Arrivò un altro, storia lunga. Ogni tanto spariva, io non lo cercavo  (depressione unita a stanchezza infinita) e questo lo mandava in bestia. Uomo complesso, un filino facile agli scatti d'ira immotivata (almeno per me). Carattere difficile che valutai come un valore aggiunto, fino a quando mi espose la sua teoria: gli attacchi di panico e la depressione sono contagiosi. Il tutto supportato da un'unica incontrovertibile prova: aveva avuto un attacco di panico e l'evento lo aveva un po' depresso.
Era colpa mia: contagio, epidemia, complicato baciarsi con la mascherina.

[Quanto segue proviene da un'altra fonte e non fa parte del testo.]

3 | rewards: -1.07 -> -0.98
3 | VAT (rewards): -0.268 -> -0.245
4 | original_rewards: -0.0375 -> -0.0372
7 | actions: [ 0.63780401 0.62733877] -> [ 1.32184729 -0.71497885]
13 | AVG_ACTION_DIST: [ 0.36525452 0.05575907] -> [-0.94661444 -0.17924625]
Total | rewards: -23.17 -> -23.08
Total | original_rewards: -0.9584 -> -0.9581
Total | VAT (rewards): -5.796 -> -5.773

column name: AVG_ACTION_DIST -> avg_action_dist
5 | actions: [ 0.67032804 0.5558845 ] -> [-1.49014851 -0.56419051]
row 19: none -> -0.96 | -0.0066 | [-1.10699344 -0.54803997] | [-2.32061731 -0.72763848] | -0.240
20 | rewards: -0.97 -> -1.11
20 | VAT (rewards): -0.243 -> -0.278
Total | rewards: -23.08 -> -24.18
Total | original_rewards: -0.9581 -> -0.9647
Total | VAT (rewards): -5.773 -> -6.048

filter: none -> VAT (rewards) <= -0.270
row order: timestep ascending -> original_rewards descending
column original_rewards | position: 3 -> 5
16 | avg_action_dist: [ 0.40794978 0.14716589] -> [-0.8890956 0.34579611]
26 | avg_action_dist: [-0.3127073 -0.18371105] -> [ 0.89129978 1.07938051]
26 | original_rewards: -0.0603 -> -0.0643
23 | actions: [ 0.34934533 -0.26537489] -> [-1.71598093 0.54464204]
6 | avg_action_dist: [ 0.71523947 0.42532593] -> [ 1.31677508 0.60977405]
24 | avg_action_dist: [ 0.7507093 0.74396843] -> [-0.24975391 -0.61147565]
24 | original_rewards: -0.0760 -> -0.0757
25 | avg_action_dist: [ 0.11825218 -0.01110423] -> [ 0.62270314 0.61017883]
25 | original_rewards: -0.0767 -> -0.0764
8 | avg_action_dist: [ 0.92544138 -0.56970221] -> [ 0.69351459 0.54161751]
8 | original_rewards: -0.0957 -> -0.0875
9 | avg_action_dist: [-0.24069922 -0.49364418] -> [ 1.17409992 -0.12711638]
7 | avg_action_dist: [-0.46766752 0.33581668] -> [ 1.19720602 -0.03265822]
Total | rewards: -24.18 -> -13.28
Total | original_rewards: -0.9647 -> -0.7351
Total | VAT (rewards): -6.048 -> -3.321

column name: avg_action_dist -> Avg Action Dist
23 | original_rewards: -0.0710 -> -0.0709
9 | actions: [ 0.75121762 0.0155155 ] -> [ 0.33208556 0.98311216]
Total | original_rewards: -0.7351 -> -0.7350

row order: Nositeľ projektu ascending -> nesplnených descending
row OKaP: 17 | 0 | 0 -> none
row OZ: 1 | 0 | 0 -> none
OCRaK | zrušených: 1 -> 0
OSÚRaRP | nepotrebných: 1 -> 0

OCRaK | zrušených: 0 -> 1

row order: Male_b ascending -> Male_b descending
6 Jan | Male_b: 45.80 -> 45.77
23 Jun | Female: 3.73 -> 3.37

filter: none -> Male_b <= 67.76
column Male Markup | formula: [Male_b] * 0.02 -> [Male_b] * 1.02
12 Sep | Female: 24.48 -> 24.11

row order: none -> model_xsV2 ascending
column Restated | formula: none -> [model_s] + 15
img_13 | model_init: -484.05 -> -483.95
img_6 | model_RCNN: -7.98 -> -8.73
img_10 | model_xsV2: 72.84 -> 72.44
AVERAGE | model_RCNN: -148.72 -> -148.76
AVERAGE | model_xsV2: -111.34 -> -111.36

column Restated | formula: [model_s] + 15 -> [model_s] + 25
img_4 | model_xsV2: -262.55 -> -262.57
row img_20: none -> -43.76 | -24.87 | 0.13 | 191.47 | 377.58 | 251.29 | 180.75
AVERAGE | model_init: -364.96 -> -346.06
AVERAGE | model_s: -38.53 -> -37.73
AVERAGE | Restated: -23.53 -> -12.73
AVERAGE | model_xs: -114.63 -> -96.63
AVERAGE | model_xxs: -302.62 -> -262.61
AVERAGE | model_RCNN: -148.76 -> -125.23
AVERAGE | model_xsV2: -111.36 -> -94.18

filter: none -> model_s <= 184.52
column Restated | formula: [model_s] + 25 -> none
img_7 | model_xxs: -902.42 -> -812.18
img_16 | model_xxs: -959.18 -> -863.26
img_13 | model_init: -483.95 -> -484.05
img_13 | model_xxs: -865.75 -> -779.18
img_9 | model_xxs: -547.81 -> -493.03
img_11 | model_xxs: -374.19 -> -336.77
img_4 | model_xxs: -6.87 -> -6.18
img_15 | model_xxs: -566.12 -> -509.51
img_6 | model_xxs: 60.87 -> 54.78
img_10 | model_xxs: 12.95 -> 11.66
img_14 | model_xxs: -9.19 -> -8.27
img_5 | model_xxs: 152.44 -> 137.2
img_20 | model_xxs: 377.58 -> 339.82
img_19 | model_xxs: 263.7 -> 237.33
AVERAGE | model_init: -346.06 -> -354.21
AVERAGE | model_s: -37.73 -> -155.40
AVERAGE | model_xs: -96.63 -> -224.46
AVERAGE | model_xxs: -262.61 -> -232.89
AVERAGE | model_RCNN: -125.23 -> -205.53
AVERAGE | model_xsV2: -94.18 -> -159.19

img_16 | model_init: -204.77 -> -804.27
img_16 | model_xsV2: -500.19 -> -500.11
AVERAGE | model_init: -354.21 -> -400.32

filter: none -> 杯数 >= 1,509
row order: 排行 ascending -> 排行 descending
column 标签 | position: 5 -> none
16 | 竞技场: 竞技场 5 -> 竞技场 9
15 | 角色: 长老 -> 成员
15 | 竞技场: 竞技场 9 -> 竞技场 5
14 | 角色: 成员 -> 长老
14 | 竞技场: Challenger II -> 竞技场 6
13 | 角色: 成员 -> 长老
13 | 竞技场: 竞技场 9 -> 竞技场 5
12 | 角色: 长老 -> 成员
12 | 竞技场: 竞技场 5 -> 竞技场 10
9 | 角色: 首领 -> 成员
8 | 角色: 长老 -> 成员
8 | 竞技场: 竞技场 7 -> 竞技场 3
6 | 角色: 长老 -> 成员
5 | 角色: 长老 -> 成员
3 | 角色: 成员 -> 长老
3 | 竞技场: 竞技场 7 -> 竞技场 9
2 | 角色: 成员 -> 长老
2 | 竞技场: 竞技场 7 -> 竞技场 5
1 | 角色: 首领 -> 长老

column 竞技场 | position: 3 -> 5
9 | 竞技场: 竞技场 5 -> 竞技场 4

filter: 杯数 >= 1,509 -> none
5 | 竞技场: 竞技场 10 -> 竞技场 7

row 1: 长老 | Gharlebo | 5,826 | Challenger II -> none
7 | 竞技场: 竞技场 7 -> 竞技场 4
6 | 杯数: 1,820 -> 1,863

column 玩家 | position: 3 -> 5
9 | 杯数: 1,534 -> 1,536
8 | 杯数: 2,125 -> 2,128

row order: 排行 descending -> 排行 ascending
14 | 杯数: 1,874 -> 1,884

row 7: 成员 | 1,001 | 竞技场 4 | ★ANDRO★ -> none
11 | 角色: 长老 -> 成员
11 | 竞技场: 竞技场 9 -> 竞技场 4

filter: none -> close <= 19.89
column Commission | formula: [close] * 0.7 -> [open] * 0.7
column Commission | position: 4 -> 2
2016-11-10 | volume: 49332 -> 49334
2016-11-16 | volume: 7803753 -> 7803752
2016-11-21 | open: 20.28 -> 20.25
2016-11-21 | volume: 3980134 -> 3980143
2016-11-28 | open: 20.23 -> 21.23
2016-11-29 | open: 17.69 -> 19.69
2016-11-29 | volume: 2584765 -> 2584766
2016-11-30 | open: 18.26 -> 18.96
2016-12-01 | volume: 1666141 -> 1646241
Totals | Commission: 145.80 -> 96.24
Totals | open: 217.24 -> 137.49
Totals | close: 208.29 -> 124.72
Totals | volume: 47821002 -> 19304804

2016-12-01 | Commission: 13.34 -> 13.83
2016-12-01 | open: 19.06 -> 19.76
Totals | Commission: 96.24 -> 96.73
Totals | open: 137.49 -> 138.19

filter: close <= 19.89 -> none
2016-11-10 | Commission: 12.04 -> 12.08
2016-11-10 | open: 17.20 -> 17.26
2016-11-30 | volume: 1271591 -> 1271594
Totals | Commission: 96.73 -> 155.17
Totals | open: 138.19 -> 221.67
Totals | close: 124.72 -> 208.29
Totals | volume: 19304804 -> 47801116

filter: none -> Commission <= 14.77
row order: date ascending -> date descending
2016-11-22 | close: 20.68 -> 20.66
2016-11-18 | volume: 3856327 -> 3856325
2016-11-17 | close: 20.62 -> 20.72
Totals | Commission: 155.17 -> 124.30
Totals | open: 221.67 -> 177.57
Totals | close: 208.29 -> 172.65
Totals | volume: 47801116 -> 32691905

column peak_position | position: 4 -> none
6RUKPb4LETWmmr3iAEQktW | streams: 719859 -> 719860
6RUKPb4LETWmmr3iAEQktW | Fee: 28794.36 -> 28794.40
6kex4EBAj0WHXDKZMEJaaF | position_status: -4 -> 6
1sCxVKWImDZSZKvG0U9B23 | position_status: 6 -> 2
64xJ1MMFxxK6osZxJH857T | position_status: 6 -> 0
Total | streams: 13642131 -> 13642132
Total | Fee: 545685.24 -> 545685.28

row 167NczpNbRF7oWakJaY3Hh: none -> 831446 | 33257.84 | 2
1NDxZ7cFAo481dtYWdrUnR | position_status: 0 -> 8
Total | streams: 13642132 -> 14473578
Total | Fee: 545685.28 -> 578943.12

Nota 3: MAI (ed è un mai maiuscolo e in grassetto) permettere a qualcuno di piantare in noi il senso di colpa per qualcosa che esula dalla nostra volontà.

Tirando le somme ora ho compreso che ad alcuni sono piaciuta perché ero forte quando sembravo forte, ad altri quando ero debole perché debole lo ero veramente.
Chissà se qualcuno si è avvicinato a me perché ha compreso chi e come sono realmente? Non lo so e non ci perdo il sonno.

Comunque sia, con la malattia (disturbo, se preferite) ho iniziato a drogarmi di solitudine, prima in modiche quantità, poi aumentando il dosaggio. 
Così, da quando sto meglio, e potrei uscire, vedere gente, fare cose, preferisco stare sola e la solitudine è una compagna di cui ci si innamora, diventa difficile lasciarla. E' un vizio, una droga, bisogna starci attenti.
Lei mi fa capire che finalmente mi voglio bene. E lo so che i saggi affermano che se non ami te stesso non puoi amare gli altri; avranno pure ragione, ma quando inizi ad amare te stesso diventi esigente e selettivo, non bastano più un bel faccino e un paio di riflessioni argute (posto che bastassero già prima).

Qualcuno cerca la perfezione, che è una roba che non fa per me. Non ha mai fatto per me. Tra l'altro, sospetto non esista, ma è meglio non farlo sapere in giro.
In realtà, ho sempre cercato qualcuno che mi facesse sentire a casa, senza trucco e non in senso letterale. 
E' difficilissimo, fateci caso.
Forse c'è stato, ma poi è uscito fuori che era una casa in cui non si poteva fumare.

Così, mi sento un po' come in quella canzone: I married myself, this time it's gonna last forever.